Finally — with this book, Duncan takes his place, indisputably, as the most mature, accomplished and profound poet of his generation. He is a much broader and deeper poet than Denise Levertov, and incomparably more mature than Robert Creeley, his only competitors. It is a little awesome reading these poems. They have a gravity about them we don’t expect from our contemporaries, a deep sonority and steady pace like a Lenten processional chant. It is not that they have solemn [indecipherable word], though some do. It’s a clear reflection of an inner life of seriousness and devotion. It’s not just dignity — maybe it’s wisdom. We are so out of the habit of expecting wisdom from literary people nowadays that maybe it’s hard to recognize it when it appears.

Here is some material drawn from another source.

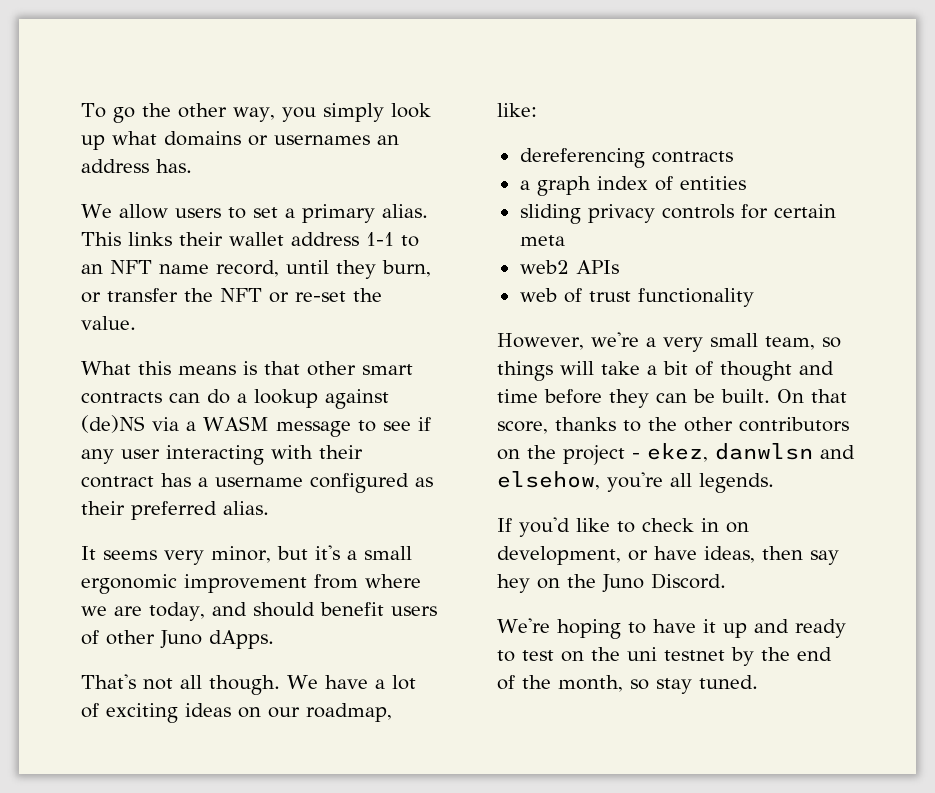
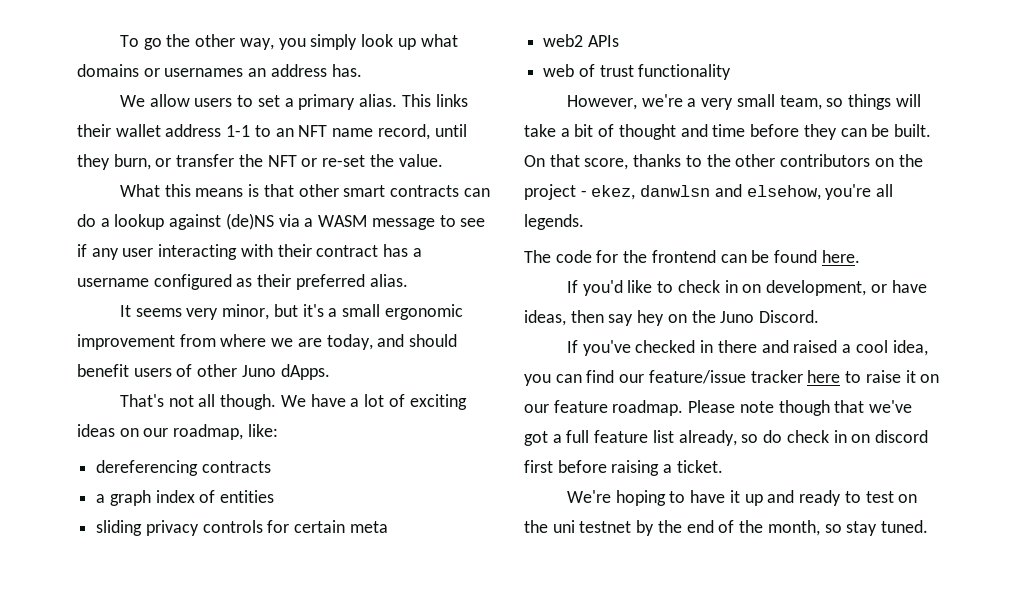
(774, 483) none -> [524,250,860,263] // The code for the frontend can be found here.
(726, 581) none -> [567,340,928,356] [524,370,940,386] [524,400,913,416] [524,430,928,446] [524,460,723,476] // If you've checked in there and raised a cool idea, you can find our feature/issue tracker here to raise it on our feature roadmap. Please note though that we've got a full feature list already, so do check in on discord first before raising a ticket.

It is more than wisdom — this is poetry of personal responsibility and personal communion. That means that it is singularly reverent. It does, as the act of a work of art, what the philosophers of communion and responsibility discuss. Of course, these poems could be all these things and still not be poems at all, just wordy tracts for the life of wisdom. They have what is most important of all, a solemn, unforgettable beauty.

[December 11, 1960]



An Appeal for Kenneth Patchen

First off, a little publicity which has nothing to do with the rest of the column. Kenneth Patchen, who lives in Palo Alto, and who is certainly one of the finest poets of my generation, has been ill for many years with an undiagnosable spinal ailment which has resulted in arthritis, not one but a series of slipped discs, and constant pain. He has had, down the years, several operations, which have given only temporary relief. Now he is about to undergo another, a very serious one, in the hope that once and for all the condition can be cleared up so he can walk and not be in pain. He needs money badly.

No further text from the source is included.